Last edit: Jan 9, 2025

Brazilian coffee

  • History
  • Some numbers
  • Is coffee from Brazil dull?
  • Terroir, varieties and processing
  • Short guide to choosing Brazilian coffee
  • Interview with Ziga Povse from Rjavi Tucan
  • Conclusion

If you ever had literally any kind of coffee beverage you probably had it made from beans produced in Brazil. And that shouldn’t come as a surprise as most of the coffee of arabica species comes from highlands of lush regions of the Republic of Brazil. 

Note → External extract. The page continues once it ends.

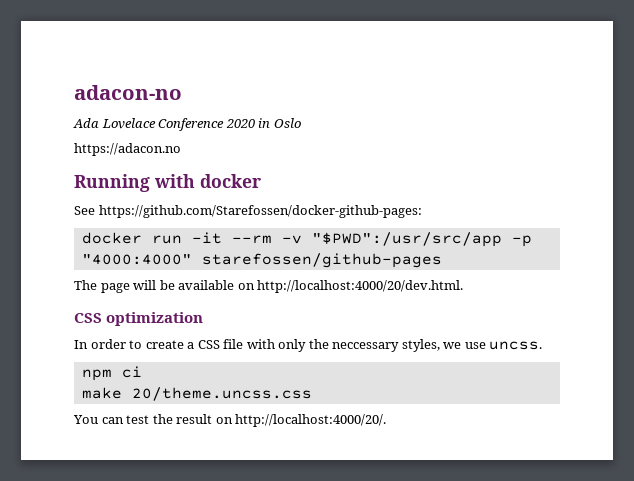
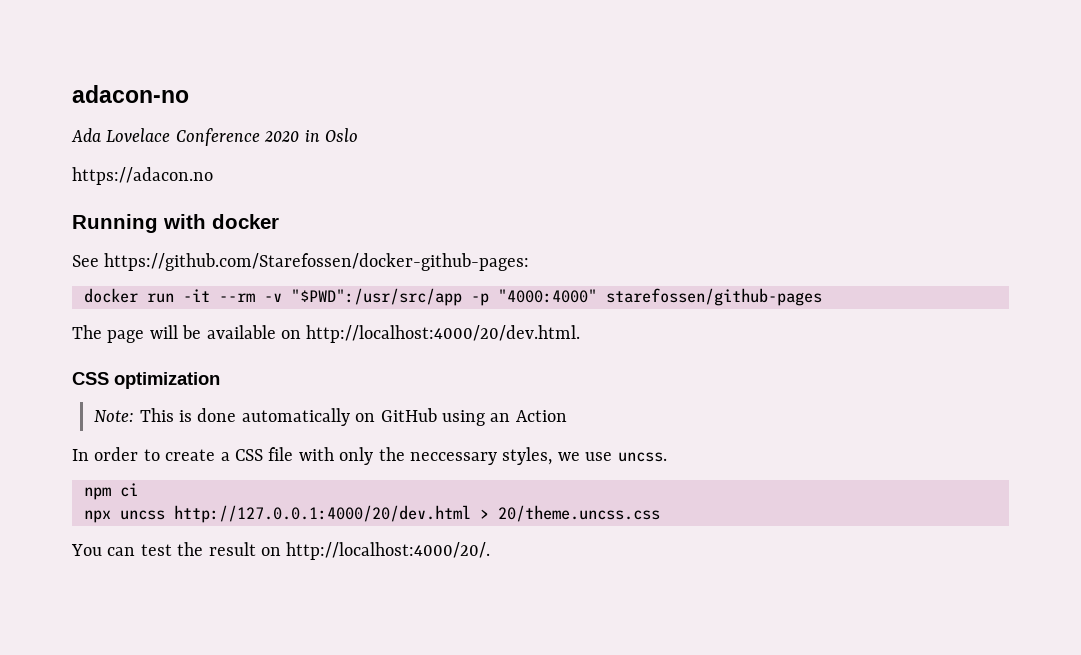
(204, 319) none -> [94,408,567,426] // Note: This is done automatically on GitHub using an Action
[81,387,122,399] make -> [84,505,489,523] npx uncss http://127.0.0.1:4000/20/dev.html >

In this read you will find out all the essential information about Brazilian coffee, what makes it such a common find in coffee products worldwide, whether it is their specialty coffee in Brazil, and how to choose coffee from Brazil. As a bonus to all that we have contacted Ziga Povse, an expert on Brazilian specialty coffee and trader bringing the best there is to the European market.

Now, with a cup of coffee in hand, let’s embark on a journey to discover Brazilian coffee.

History

Firstly, it is important to know how coffee even got to Brazil. As the story goes, the responsibility of bringing coffee to Brazil is on one Francisco de Melo Palheta who was on a mission to settle a dispute over land between aristocracy in French and Dutch Guianas. However, he also intended to smuggle coffee plants that were heavily guarded. Remember, back then coffee wasn’t that widespread globally yet. 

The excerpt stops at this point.